Le licenciement d’une femme enceinte peut donc coûter cher à une entreprise. Vous devez vous servir de cette protection pour bien négocier votre rupture conventionnelle.

6ème étape : Rupture conventionnelle et femme enceinte : faut-il prévenir son employeur de sa grossesse ?

Il n’existe aucune obligation de prévenir l’employeur de sa grossesse, sauf si la salariée se retrouve dans l’obligation de poser son congé maternité. Vous pouvez donc signer une rupture conventionnelle durant les premiers mois de votre grossesse sans informer votre employeur de cette grossesse. Cependant, l’information de votre grossesse jouera nécessairement en votre faveur.

7ème étape : Rupture conventionnelle et femme enceinte : comment et quand prévenir son employeur de sa grossesse ?

Nous l’avons vu, une femme enceinte n’a pas l’obligation d’informer son employeur de sa grossesse. Elle aura cependant souvent intérêt à le faire.

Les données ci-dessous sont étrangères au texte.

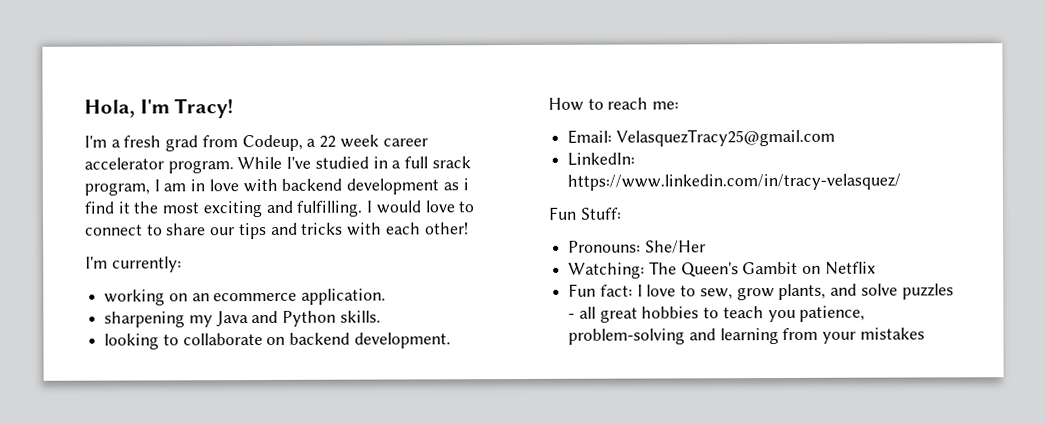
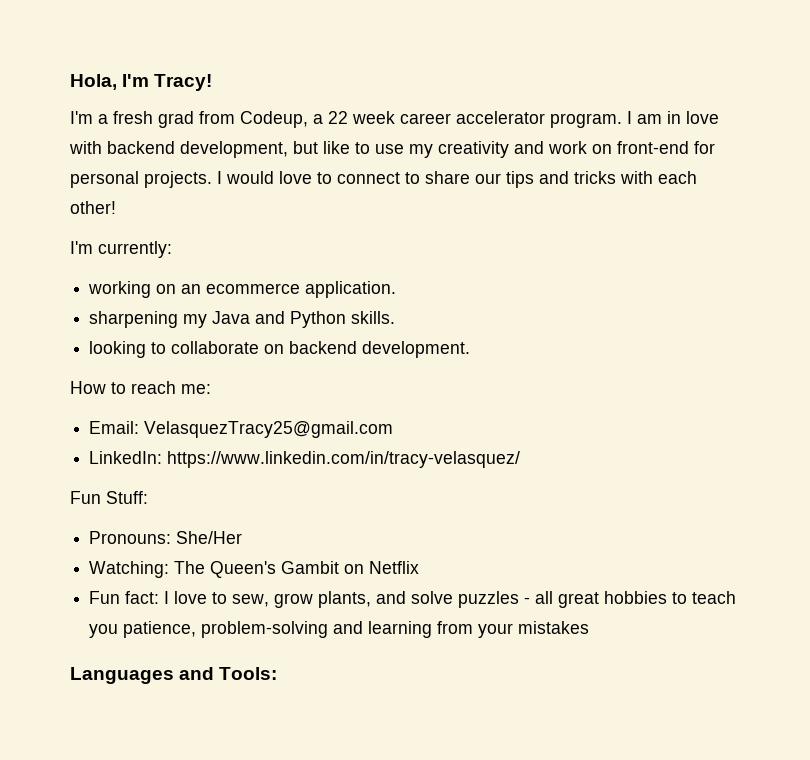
[237,156,471,170] [84,182,150,196] While I've studied in a full srack program, -> (622, 120) none
[346,178,469,195] [84,200,364,218] development as i find it the most exciting and fulfilling. -> [180,141,715,158] [70,171,212,188] development, but like to use my creativity and work on front-end for personal projects.
(925, 333) none -> [70,667,278,684] // Languages and Tools:

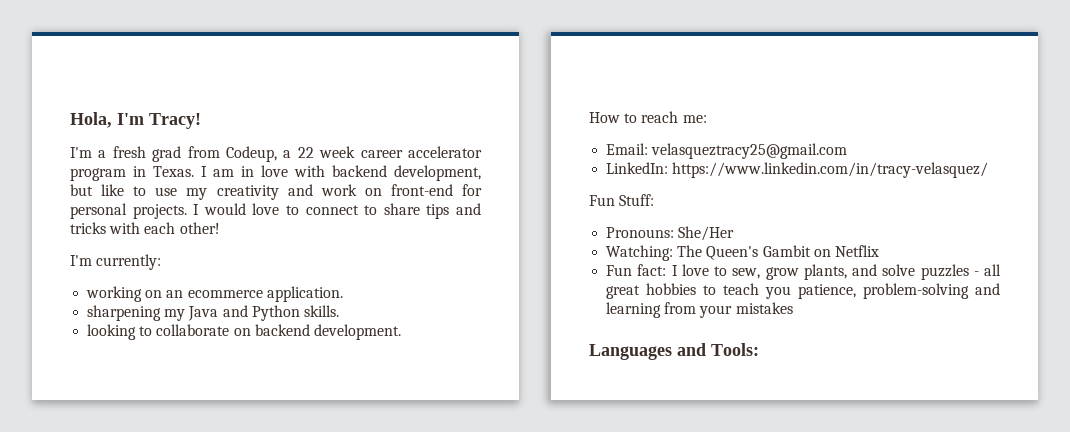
[550,113,622,128] program. -> [70,166,194,181] program in Texas.
[475,173,501,184] our -> (420, 209) none
[144,421,394,438] VelasquezTracy25@gmail.com -> [651,143,848,159] velasqueztracy25@gmail.com

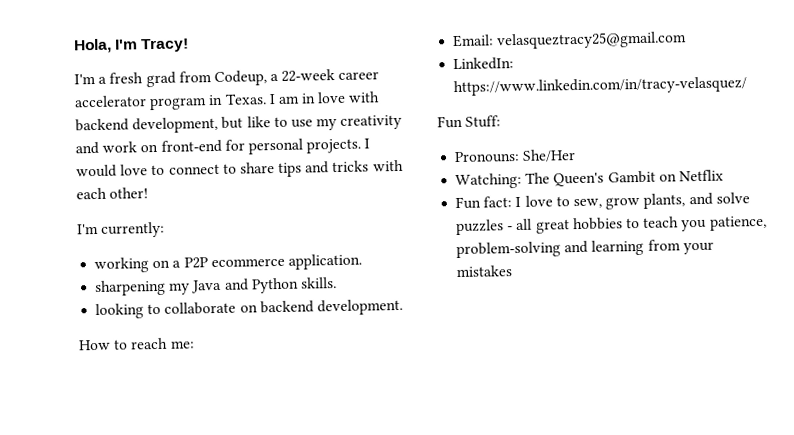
[297,146,356,158] 22 week -> [281,68,336,82] 22-week
[166,290,184,298] an -> [172,257,208,269] a P2P
[589,343,759,360] // Languages and Tools: -> (513, 271) none

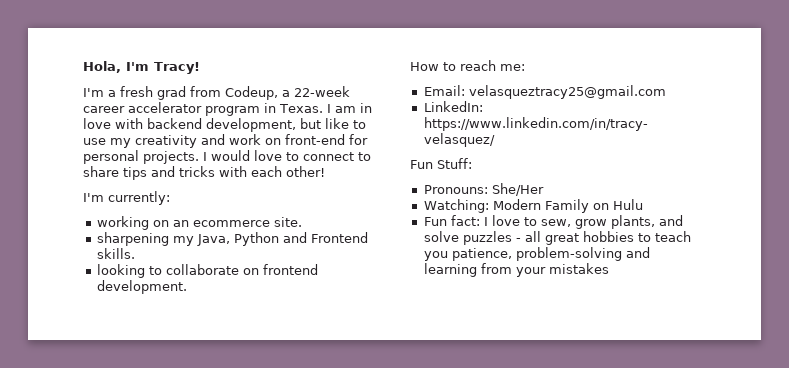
[172,253,362,270] [95,277,299,297] a P2P ecommerce application. // sharpening my Java and Python -> [172,217,302,227] [96,232,368,246] an ecommerce site. // sharpening my Java, Python and Frontend
[259,300,314,314] backend -> [262,264,318,275] frontend
[525,169,724,187] The Queen's Gambit on Netflix -> [492,199,643,213] Modern Family on Hulu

Comment doit-elle informer son employeur de sa grossesse ?

L’information de l’employeur peut être faite par tout moyen. Une lettre recommandée n’est pas une exigence légale. Cependant, la salariée doit pouvoir démontrer avoir transmis l’information à son employeur (ex. demander de l’employeur un mail accusant réception de l’information, ou une lettre remise en main propre contre décharge datée).

Afin de bénéficier de la protection juridique, vous devez informer votre employeur de votre grossesse.

Dans l’hypothèse d’une procédure de licenciement, vous pouvez informer votre employeur jusqu’à 15 jours maximum après l’envoi de la lettre de licenciement. Souvent, à la réception de cette information, l’employeur annulera le licenciement. Licencier une femme enceinte peut coûter très cher à un employeur.

 

Dans une procédure de rupture conventionnelle, l’information de votre grossesse est un élément fort de la négociation. Utilisez cet argument au bon moment vous assure une bonne négociation.

8ème étape : rupture conventionnelle et femme enceinte : quelle est la fiscalité ?

L’indemnité de rupture conventionnelle peut être exonérée d’impôt sur le revenu, de cotisations sociales et de la CSG-CRDS.

L’indemnité légale de rupture conventionnelle n’est soumise à aucune cotisation et aucun impôt. Seule la partie supra-légale sera éventuellement imposée.

Pour mieux comprendre les exonérations et la fiscalité applicable aux ruptures conventionnelles, il convient de se reporter à notre article spécifique sur la fiscalité.

9ème étape : rupture conventionnelle et femme enceinte : Faut-il prendre un Avocat ?

Oui,

Pour vous protéger juridiquement.

Pour protéger la santé de votre enfant.

Pour négocier une indemnité plus importante.

Pour assurer et préserver la suite de votre carrière professionnelle.

Notre cabinet se concentre sur l’accompagnement de femmes enceintes dans la négociation de rupture conventionnelle.

Une question ? On vous répond dans les 24 h !

En conclusion :

 

Une femme enceinte peut à tout moment signer une rupture conventionnelle. Elle doit penser à se protéger, à protéger son enfant, tout en négociant correctement.